15-08-2025
Lean is a very good platform for implementing small embedded DSLs, which is part of why I think it is quite a valuable tool for thinking about probabilistic programming. To illustrate this I'll implement and grow a small probabilistic programming language (PPL) called TinyPPL. This is vaguely based on the language that I developed and presented as part of my Oregon Programming Languages Summerschool (OPLSS) lecture series. All the code can be found in this repository. In this article I'll be discussing TinyPPL.lean
. We will develope a simple monadic syntax for TinyPPL, and use Lean's built in parser/elaborator to embed TinyPPL into Lean's syntax.

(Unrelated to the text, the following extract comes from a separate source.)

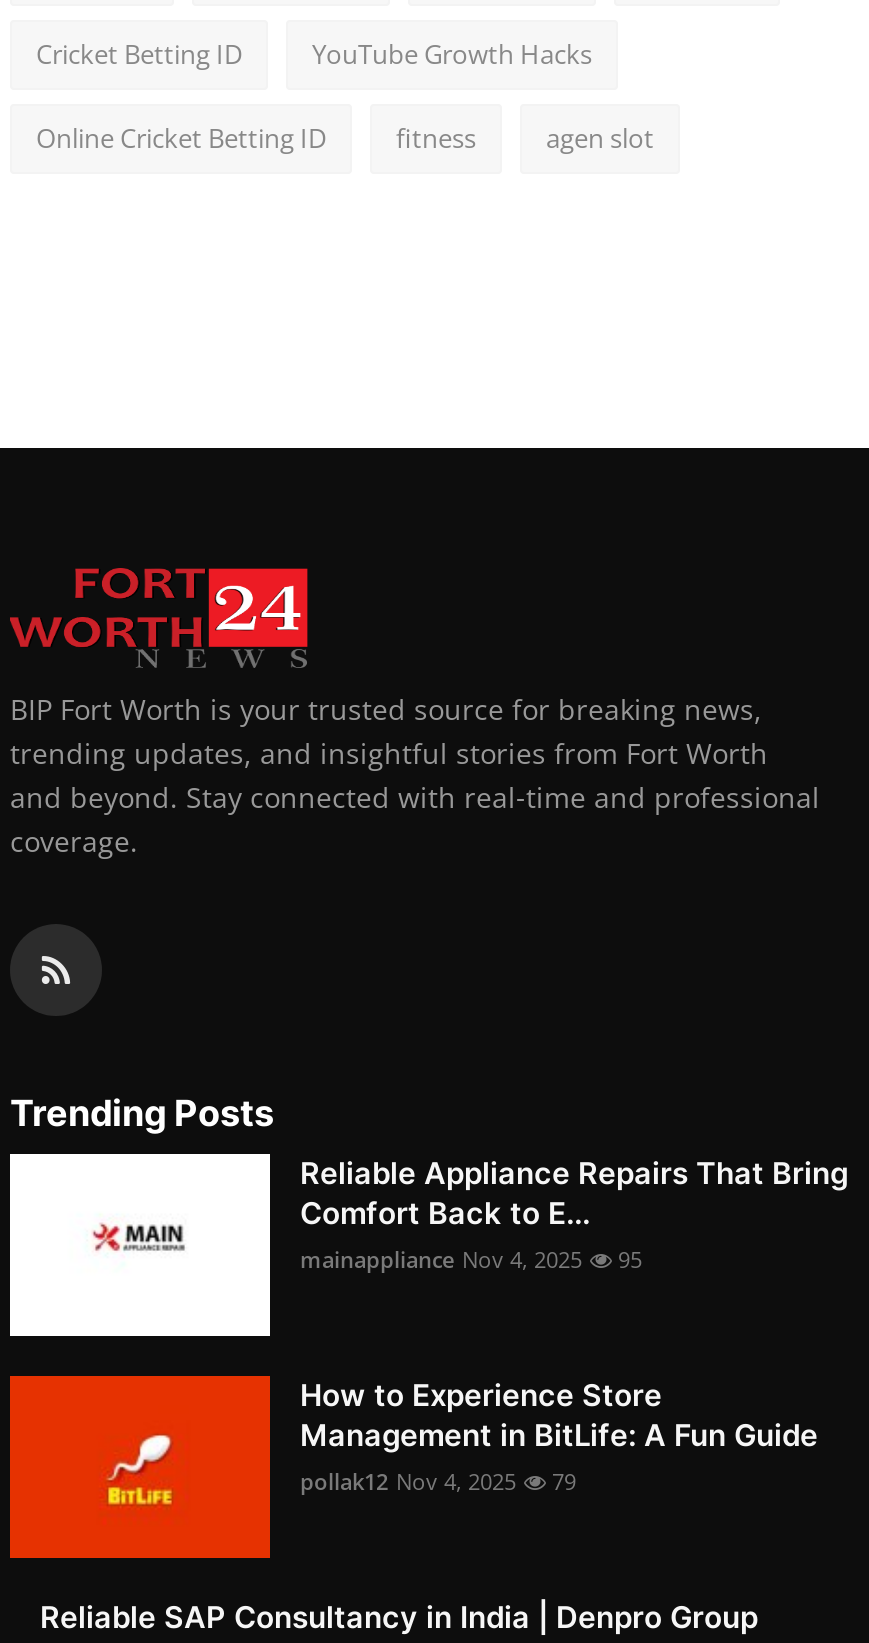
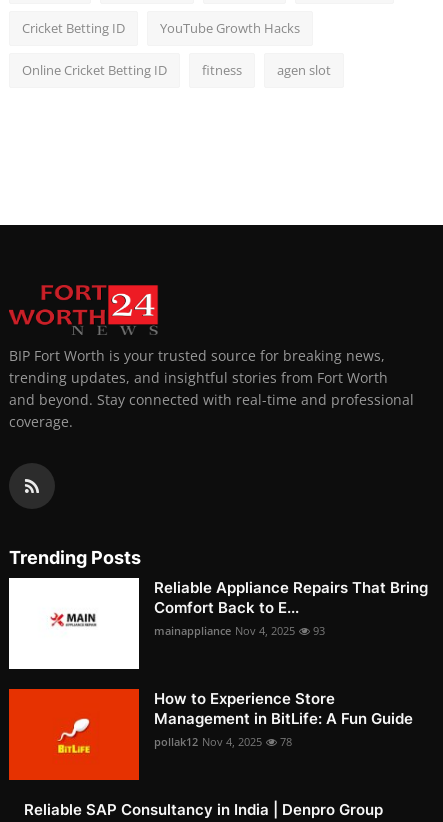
- mainappliance Nov 4, 2025 95
+ mainappliance Nov 4, 2025 93

- pollak12 Nov 4, 2025 79
+ pollak12 Nov 4, 2025 78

Ultimately, we'll be able to write probabilistic programs in Lean like:
tinyppl {
x ← flip 0.5;
pure (if true then x else false)
}
This syntax is elaborated into a TinyPPL abstract syntax tree that we can interpret or inspect as we like.
Syntax and semantics
The syntax of TinyPPL is in 2 parts, pure and probabilistic expressions:
inductive PureE
| True
| False
| Ident (s : String)
| Ite (g: PureE) (thn: PureE) (els: PureE)
deriving BEq
inductive ProbE
| Flip (p : Rat)
| Bind (s : String) (e1 : ProbE) (e2 : ProbE)
| Pure (e : PureE)
deriving BEq
This syntax is divided into two pieces: the pure piece, called PureE
, is the probability-free fragment of the language. The effectful (or probabilistic) component manipulates probabilities, and is called ProbE
.
We can write a simple definitional interpreter for pure expressions. This interpreter is run under the IO
monad, since it is possible to have expressions that reference free variables. There are many ways to design your syntax to statically eliminate ill-formed programs that reference free variables -- future posts may talk about that. But for now, we'll keep our types simple, and pay for it with a partial interpeter:
def Env := HashMap String Bool
def interp_pure (env : Env) (e : PureE) : IO Bool :=
match e with
| .True => pure true
| .False => pure false
| .Ident s =>
match HashMap.get? env s with
| some v => pure v
| none => throw $ IO.userError s!"unbound identifier"
| .Ite g thn els => do
let guard_v ← interp_pure env g;
if guard_v then (interp_pure env thn) else (interp_pure env els)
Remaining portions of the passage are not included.